* **YOUR ASSIGNMENT**:
Restate word for word the entries below, starting with the line with "table-layout: fixed;" and continuing through the line with "padding: 0;". Include both of those lines and no others.
((
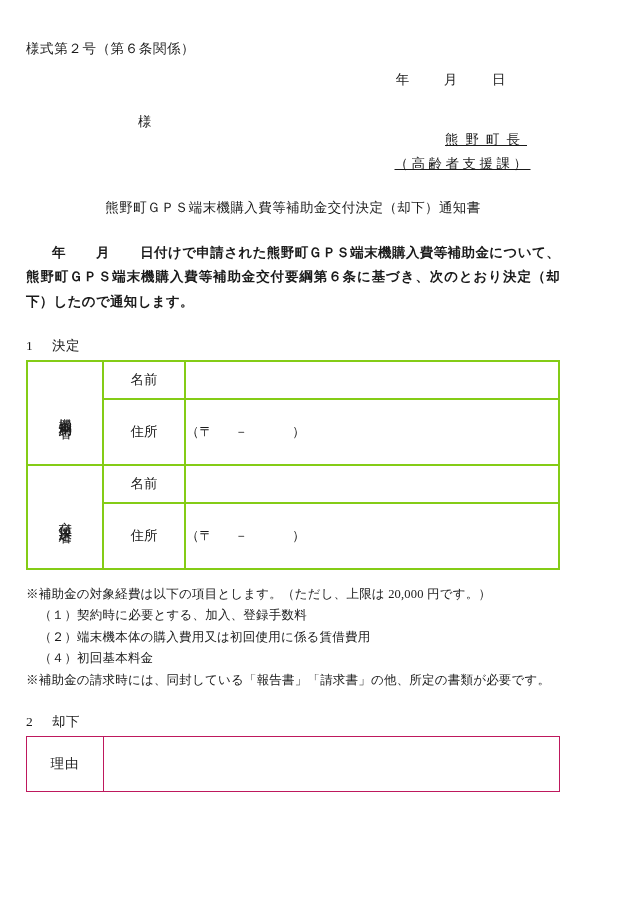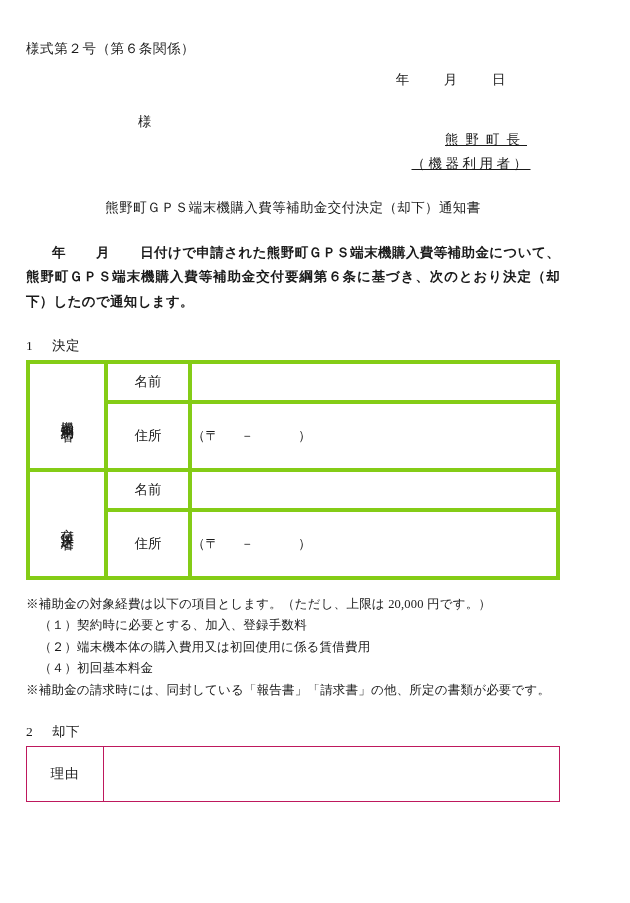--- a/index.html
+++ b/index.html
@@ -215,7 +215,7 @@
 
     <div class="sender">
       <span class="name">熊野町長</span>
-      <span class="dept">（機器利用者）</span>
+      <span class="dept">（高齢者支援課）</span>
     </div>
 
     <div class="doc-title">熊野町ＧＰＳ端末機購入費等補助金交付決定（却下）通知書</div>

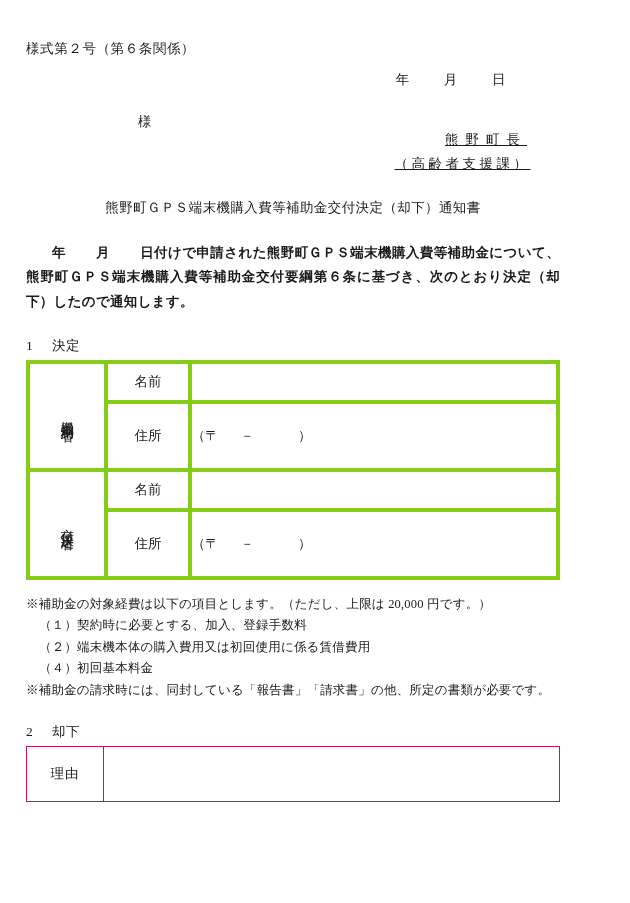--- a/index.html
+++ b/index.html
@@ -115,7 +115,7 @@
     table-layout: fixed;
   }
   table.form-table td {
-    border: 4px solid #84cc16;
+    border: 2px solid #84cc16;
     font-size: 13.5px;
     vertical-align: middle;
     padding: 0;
))
((
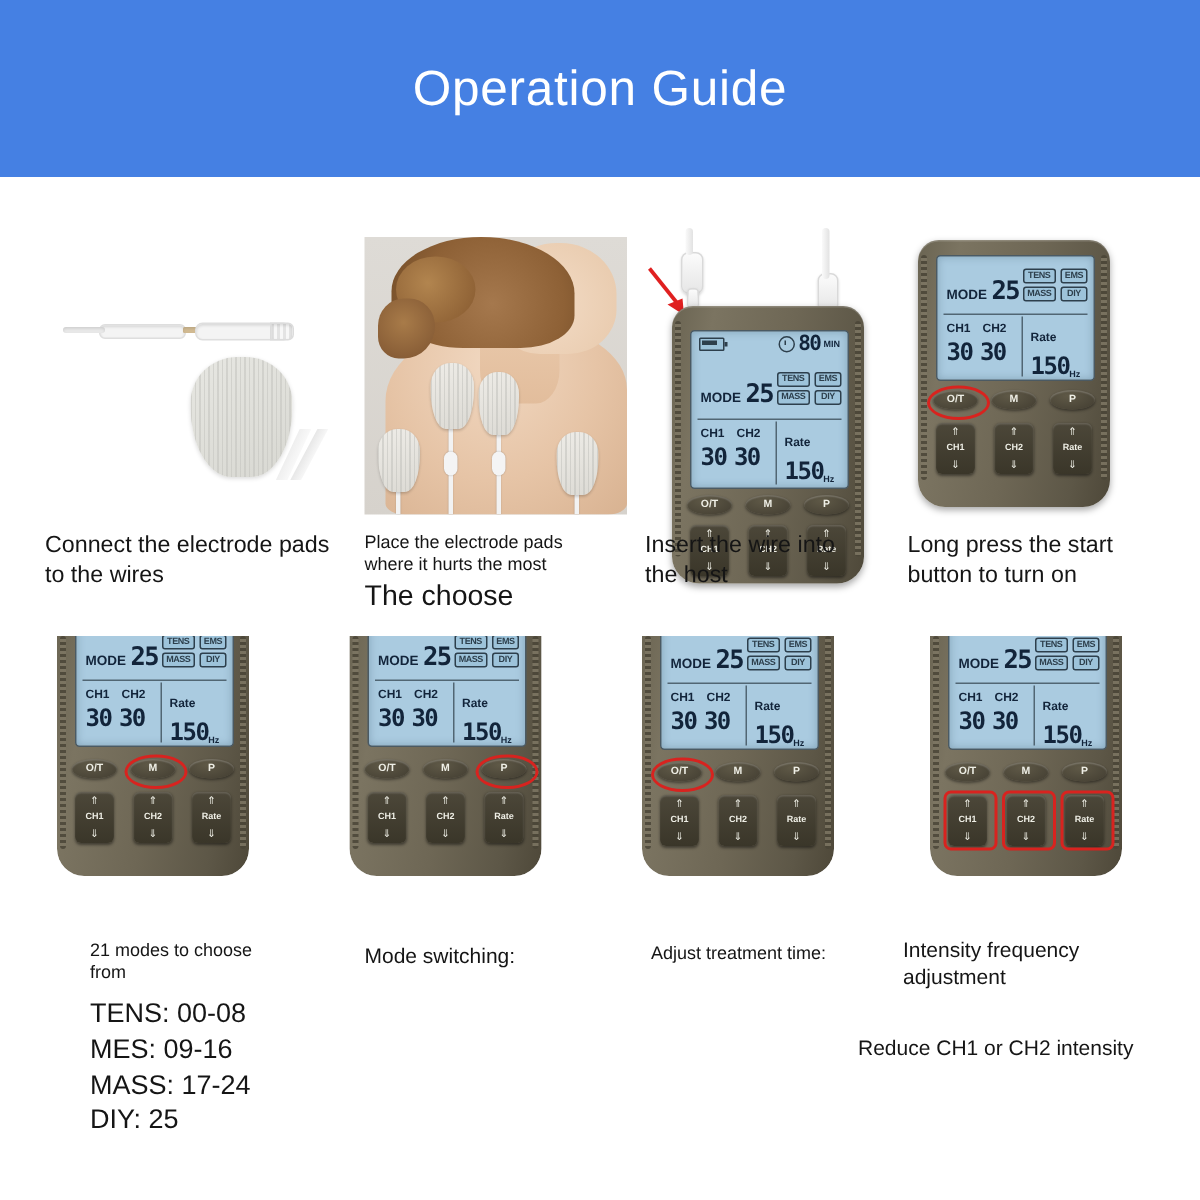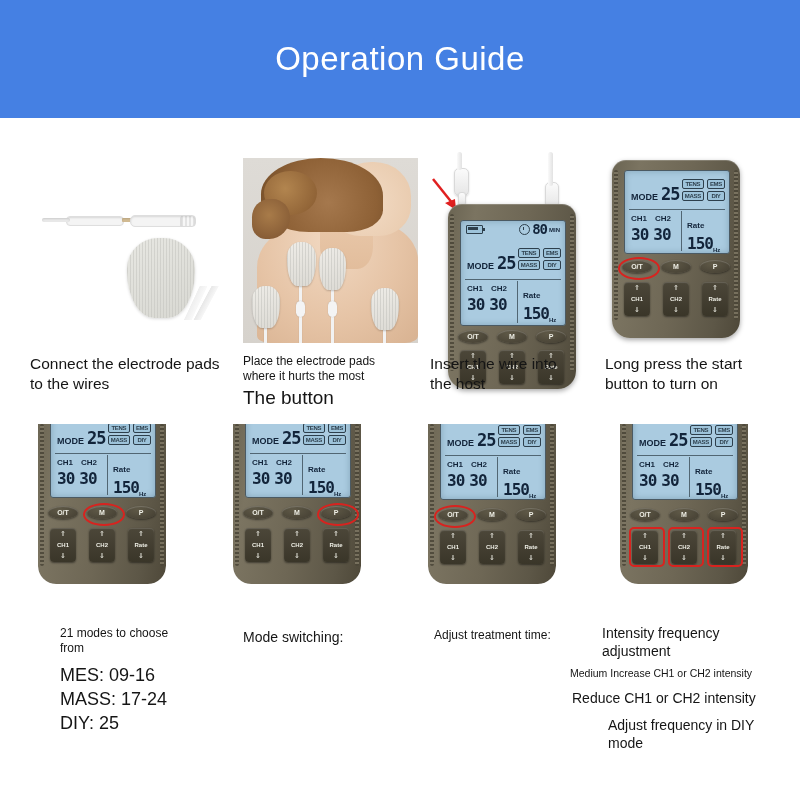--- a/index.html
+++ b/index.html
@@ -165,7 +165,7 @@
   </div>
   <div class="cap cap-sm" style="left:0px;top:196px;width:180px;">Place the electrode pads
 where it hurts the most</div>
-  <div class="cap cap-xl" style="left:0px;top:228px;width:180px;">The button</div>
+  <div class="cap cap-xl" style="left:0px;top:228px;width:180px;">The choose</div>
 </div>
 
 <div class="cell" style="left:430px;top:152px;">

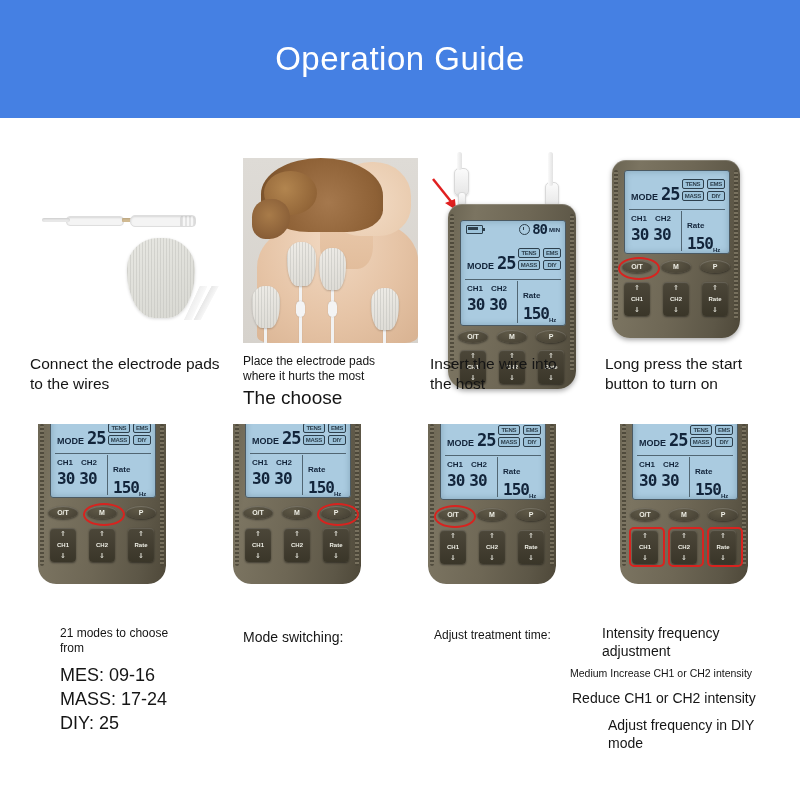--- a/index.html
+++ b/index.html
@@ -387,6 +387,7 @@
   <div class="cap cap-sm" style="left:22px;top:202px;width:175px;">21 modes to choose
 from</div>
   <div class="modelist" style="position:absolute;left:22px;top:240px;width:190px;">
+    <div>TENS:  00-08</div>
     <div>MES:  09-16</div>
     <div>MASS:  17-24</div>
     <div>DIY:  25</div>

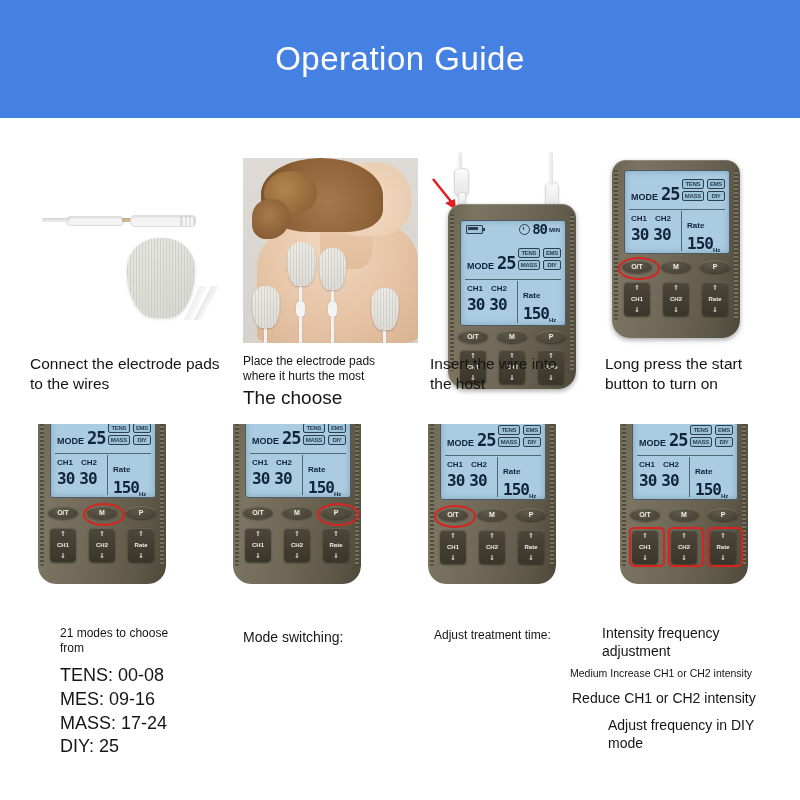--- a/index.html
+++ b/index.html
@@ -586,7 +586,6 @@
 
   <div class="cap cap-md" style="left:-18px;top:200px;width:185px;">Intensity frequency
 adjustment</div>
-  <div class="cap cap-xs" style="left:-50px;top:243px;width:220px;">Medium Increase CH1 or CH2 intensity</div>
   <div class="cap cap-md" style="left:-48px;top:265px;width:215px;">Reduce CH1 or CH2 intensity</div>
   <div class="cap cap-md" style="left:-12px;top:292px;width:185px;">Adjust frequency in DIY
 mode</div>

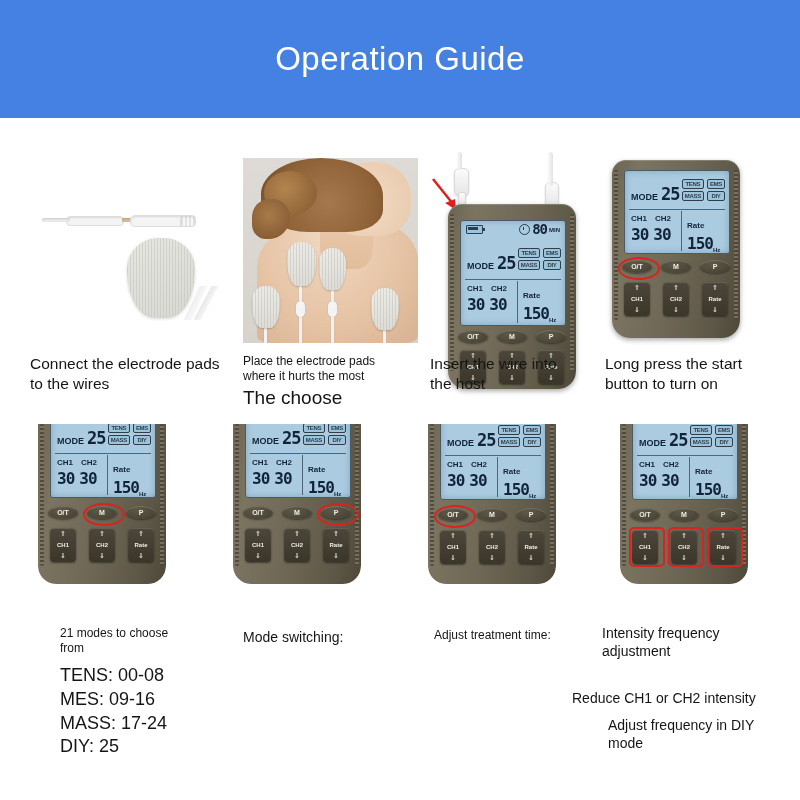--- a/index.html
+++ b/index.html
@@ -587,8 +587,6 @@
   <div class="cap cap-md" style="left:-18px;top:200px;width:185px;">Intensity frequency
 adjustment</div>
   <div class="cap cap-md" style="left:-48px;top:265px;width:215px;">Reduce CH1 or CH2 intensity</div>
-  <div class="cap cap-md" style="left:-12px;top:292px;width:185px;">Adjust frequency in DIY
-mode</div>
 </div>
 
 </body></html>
))
* **RESPONSE TO THIS TASK**:
     table-layout: fixed;
   }
   table.form-table td {
-    border: 4px solid #84cc16;
+    border: 2px solid #84cc16;
     font-size: 13.5px;
     vertical-align: middle;
     padding: 0;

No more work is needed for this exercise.